■ **WHAT THE TASK ASKS**:
Reproduce exactly, from the data that follows, the line with "наступления срока погашения?</div>", the line with "услуг непосредственно дебитору?</div>", and every line that lies between them.

■ **RECORDS PROVIDED**:

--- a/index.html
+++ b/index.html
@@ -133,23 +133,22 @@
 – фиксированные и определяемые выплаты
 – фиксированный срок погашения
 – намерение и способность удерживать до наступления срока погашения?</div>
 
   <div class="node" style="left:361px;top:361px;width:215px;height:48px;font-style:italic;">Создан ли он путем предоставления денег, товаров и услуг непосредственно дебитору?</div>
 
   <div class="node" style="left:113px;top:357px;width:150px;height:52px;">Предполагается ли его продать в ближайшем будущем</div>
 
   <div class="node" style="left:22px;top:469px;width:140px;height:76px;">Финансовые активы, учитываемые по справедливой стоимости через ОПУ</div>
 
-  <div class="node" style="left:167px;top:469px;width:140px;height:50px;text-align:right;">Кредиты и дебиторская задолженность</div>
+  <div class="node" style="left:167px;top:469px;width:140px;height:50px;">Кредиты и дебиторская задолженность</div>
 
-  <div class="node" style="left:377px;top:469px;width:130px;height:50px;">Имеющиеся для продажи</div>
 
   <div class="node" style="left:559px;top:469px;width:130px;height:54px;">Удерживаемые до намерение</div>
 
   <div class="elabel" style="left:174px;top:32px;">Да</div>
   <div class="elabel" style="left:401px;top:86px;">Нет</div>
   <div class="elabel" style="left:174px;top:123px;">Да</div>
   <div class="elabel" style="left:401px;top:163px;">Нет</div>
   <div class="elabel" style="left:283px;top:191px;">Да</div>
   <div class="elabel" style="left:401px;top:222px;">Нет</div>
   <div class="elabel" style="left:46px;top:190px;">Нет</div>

--

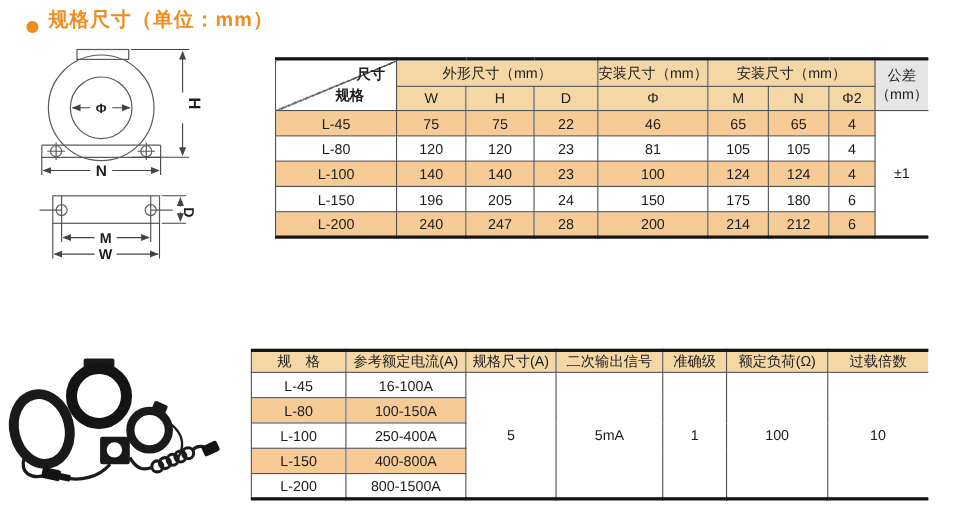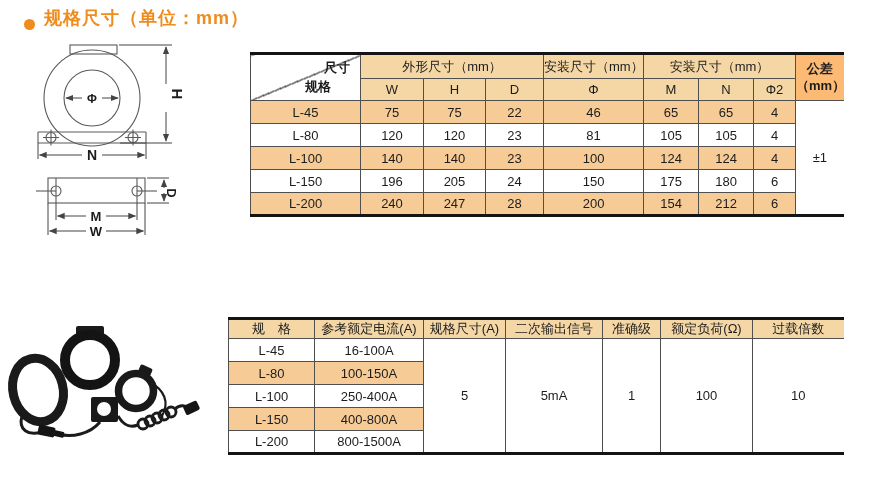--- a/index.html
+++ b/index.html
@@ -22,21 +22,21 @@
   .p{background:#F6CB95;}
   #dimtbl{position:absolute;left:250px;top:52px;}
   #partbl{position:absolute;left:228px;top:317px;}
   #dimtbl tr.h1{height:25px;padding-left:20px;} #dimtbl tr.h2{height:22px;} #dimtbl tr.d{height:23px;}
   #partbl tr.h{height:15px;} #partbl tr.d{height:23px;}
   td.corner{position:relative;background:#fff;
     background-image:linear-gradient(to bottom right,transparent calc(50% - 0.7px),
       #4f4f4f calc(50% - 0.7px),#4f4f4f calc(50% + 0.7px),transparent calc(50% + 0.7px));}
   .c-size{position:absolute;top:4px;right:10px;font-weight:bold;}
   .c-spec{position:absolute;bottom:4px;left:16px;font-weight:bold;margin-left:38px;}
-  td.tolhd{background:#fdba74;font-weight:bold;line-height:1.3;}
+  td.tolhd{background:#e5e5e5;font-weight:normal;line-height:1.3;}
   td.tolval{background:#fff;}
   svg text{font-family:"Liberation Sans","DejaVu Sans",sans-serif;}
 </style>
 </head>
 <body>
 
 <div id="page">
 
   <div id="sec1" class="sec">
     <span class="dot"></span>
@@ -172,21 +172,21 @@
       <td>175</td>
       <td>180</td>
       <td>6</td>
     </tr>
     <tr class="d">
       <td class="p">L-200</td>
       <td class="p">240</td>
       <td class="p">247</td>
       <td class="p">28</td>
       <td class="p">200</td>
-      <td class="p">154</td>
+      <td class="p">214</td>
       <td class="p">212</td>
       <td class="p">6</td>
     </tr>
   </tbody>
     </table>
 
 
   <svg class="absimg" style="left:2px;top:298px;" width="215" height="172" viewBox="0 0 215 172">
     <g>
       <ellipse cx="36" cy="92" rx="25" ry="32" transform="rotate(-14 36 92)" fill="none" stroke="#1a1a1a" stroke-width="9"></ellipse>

■ **THE COMPLETED TASK**:
 – намерение и способность удерживать до наступления срока погашения?</div>
 
   <div class="node" style="left:361px;top:361px;width:215px;height:48px;font-style:italic;">Создан ли он путем предоставления денег, товаров и услуг непосредственно дебитору?</div>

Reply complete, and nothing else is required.